The problem: Find all the lines in the entries below that hold the word "title" and copy them.

Web document revisions:
────

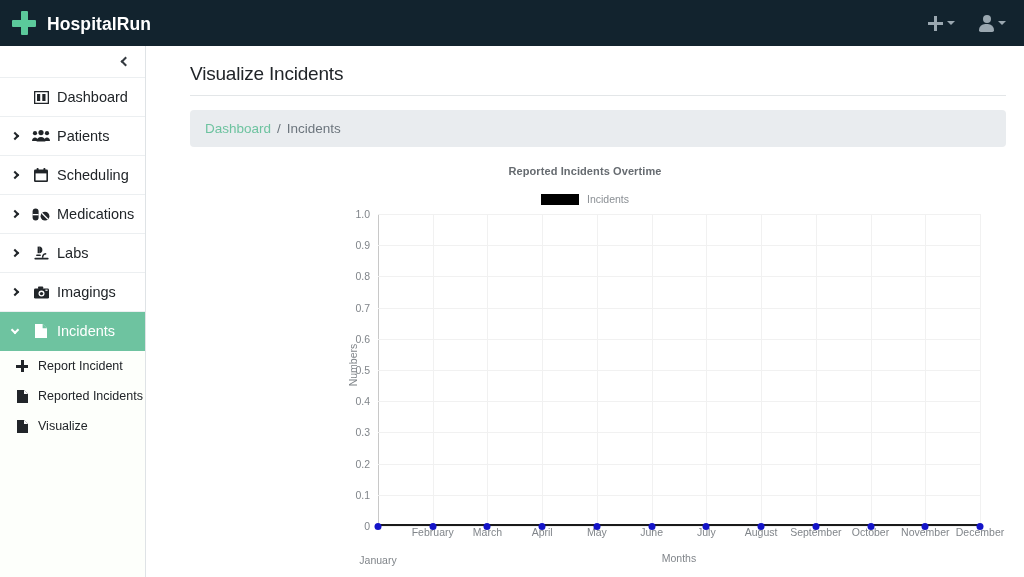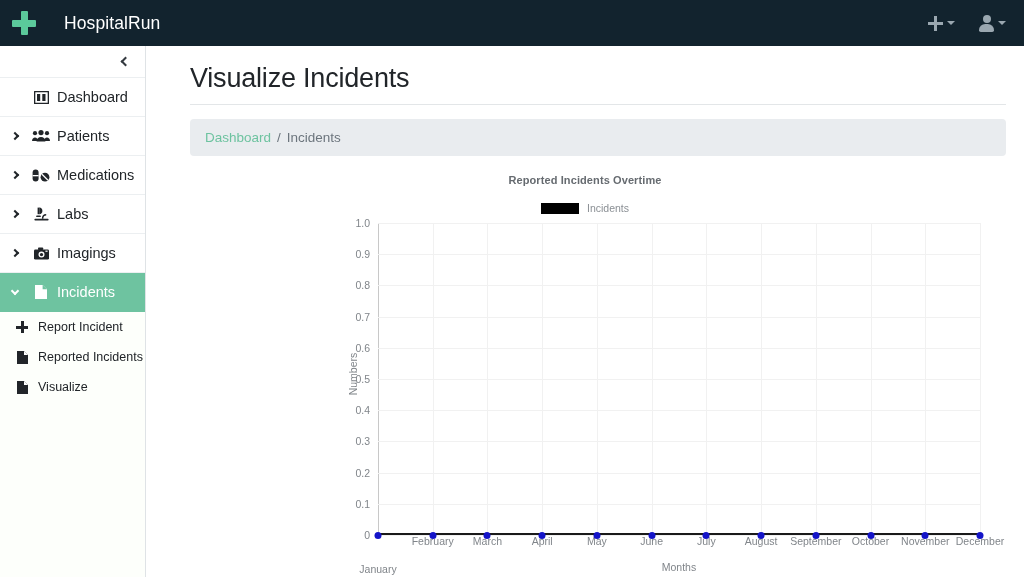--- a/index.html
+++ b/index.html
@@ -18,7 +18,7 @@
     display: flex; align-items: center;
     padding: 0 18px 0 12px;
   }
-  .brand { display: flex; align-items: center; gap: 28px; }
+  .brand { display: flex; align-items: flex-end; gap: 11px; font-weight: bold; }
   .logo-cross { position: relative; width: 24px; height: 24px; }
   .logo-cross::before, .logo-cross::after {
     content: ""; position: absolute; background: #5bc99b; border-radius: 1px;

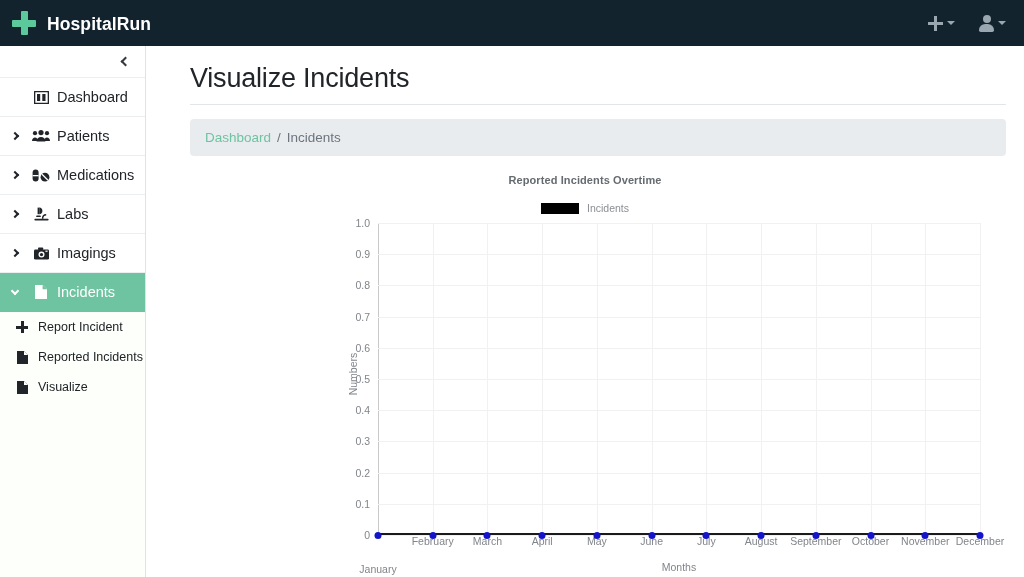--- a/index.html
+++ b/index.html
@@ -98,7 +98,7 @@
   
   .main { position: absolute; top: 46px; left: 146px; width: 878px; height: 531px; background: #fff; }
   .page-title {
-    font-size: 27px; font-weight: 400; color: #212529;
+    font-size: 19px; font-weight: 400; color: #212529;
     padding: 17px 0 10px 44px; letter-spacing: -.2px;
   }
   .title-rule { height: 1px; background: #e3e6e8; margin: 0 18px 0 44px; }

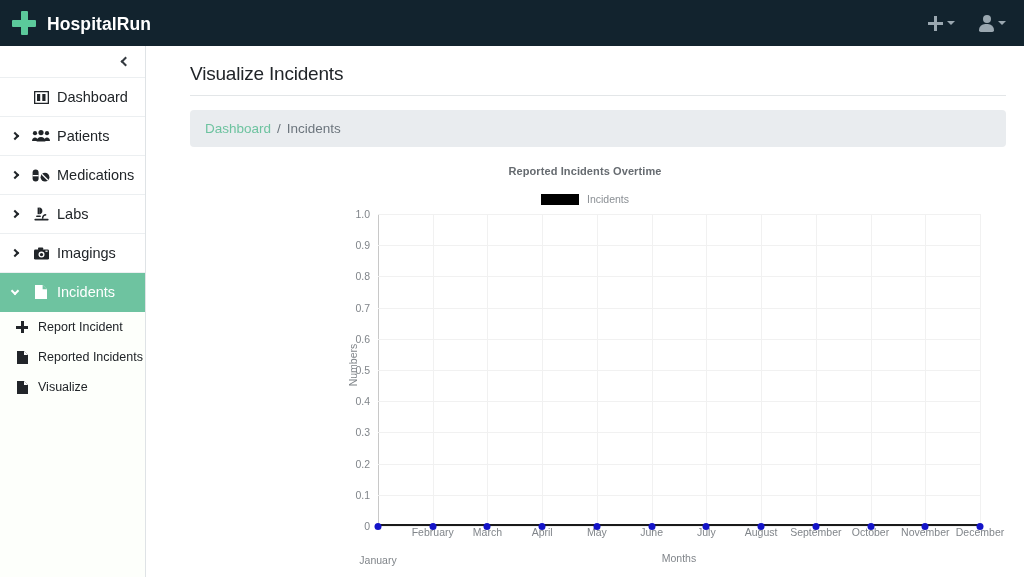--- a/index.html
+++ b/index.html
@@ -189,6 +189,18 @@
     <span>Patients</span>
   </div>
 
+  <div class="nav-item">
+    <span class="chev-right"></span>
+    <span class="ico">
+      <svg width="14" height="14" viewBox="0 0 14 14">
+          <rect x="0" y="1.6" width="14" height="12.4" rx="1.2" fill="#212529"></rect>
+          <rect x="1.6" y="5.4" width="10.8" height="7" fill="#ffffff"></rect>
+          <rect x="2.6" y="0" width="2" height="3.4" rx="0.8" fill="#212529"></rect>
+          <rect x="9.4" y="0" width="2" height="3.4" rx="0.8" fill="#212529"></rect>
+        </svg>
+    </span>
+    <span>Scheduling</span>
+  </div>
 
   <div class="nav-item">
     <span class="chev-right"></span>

────

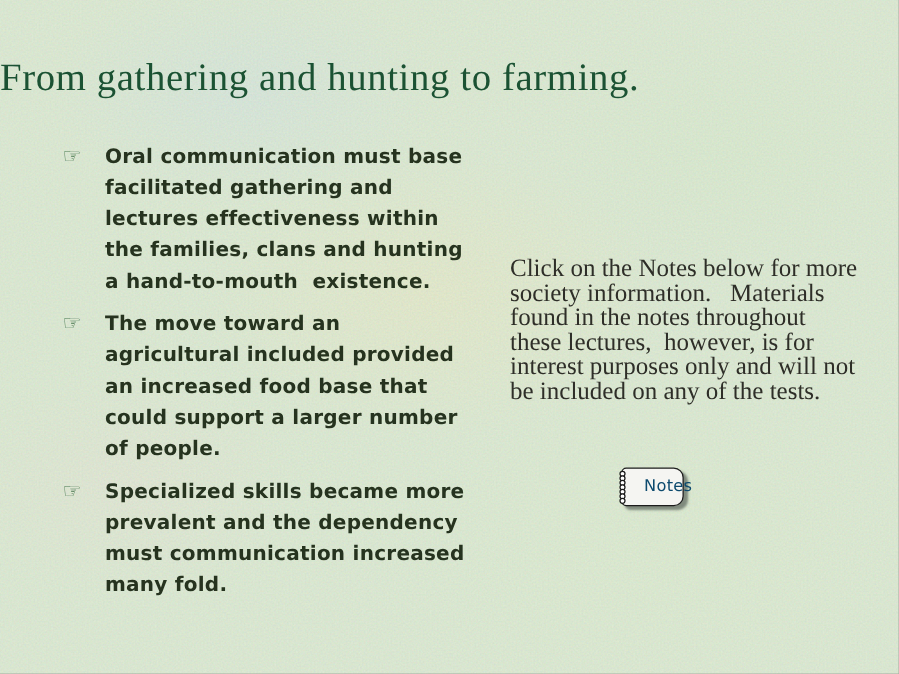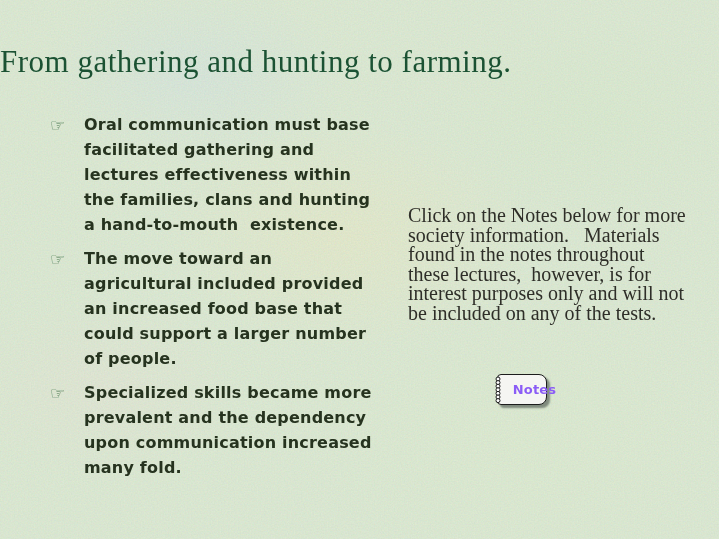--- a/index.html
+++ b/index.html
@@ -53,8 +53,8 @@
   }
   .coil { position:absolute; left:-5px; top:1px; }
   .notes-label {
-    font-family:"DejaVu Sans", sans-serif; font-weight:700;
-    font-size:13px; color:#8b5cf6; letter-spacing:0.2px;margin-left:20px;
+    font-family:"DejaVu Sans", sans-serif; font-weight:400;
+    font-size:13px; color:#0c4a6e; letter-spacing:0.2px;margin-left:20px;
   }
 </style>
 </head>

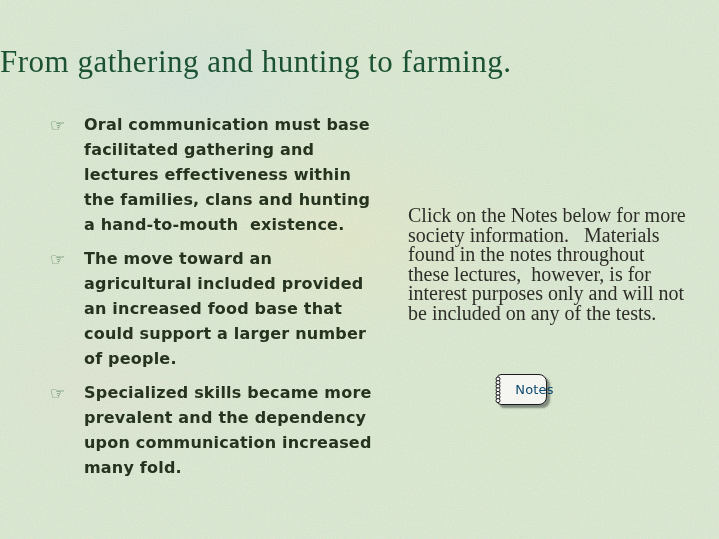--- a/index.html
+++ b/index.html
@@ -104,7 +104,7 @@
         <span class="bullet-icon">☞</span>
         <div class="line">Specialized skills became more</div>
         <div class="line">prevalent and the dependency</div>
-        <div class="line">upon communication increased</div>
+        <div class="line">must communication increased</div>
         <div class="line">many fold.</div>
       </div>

────

Solution for this task:
   .page-title {
   .title-rule { height: 1px; background: #e3e6e8; margin: 0 18px 0 44px; }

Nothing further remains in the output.